The majority of Australian households will gain from the removal of negative gearing, with the overall welfare of the economy estimated to improve by 1.5%, results of the study show.

The results were released last Friday and presented at an RBA event last month. The researchers emphasised that the study was incomplete and preliminary, and that the increase in home ownership could be revised down.

“Our model shows that eliminating negative gearing would reduce housing investments and house prices, and increase the average homeownership rate. Comparing across the stationary equilibria, removing negative gearing increases the average homeownership rate by 5.5%,” said Melbourne University researchers Yunho Cho, Shuyun May Li, and Lawrence Uren in their paper.

However, the impact of the increase in welfare would be heterogeneous across households. “Renters and owner-occupiers are winners, but landlords, especially young with high earning landlords, lose,” said the researchers.

Getting rid of negative gearing – a process in which buyers can deduct housing investment losses from their gross income – would cut home prices by 1.2% and increase rents only slightly. 

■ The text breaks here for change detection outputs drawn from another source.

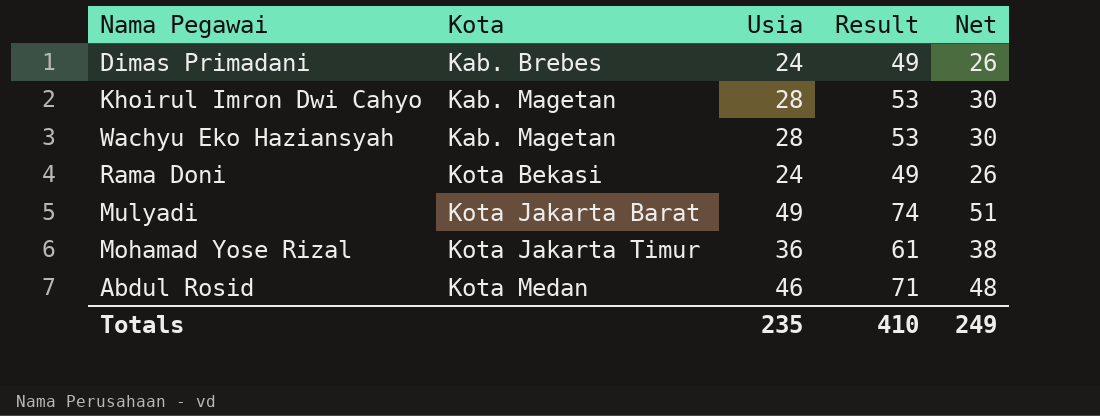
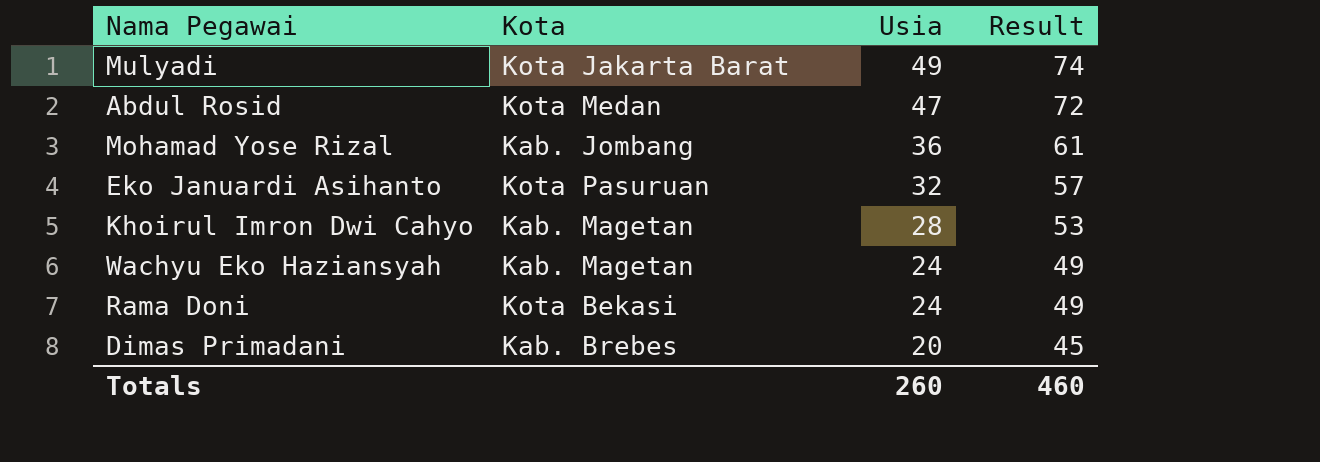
row order: Kota ascending -> Usia descending
column Net | formula: [Usia] + 2 -> none
Abdul Rosid | Usia: 46 -> 47
Abdul Rosid | Result: 71 -> 72
Mohamad Yose Rizal | Kota: Kota Jakarta Timur -> Kab. Jombang
row Eko Januardi Asihanto: none -> Kota Pasuruan | 32 | 57
Wachyu Eko Haziansyah | Usia: 28 -> 24
Wachyu Eko Haziansyah | Result: 53 -> 49
Dimas Primadani | Usia: 24 -> 20
Dimas Primadani | Result: 49 -> 45
Totals | Usia: 235 -> 260
Totals | Result: 410 -> 460

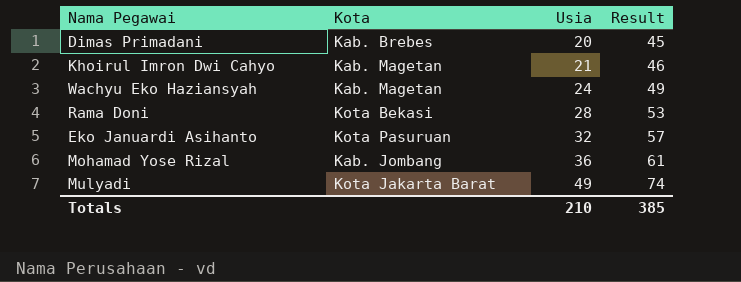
row order: Usia descending -> Usia ascending
row Abdul Rosid: Kota Medan | 47 | 72 -> none
Khoirul Imron Dwi Cahyo | Usia: 28 -> 21
Khoirul Imron Dwi Cahyo | Result: 53 -> 46
Rama Doni | Usia: 24 -> 28
Rama Doni | Result: 49 -> 53
Totals | Usia: 260 -> 210
Totals | Result: 460 -> 385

“As the supply of rental properties falls, rents increase but only marginally because its demand also falls. The small increase in rents also makes homeownership relatively less expensive and this leads renters with high earnings to become homeowners,” said the researchers.

With the fall in house price and the increase in rent, the price-to-rent ratio goes down by 4.2%, according to the researchers’ simulation. It suggests that the average size of homeowners’ mortgages decreases by 21%.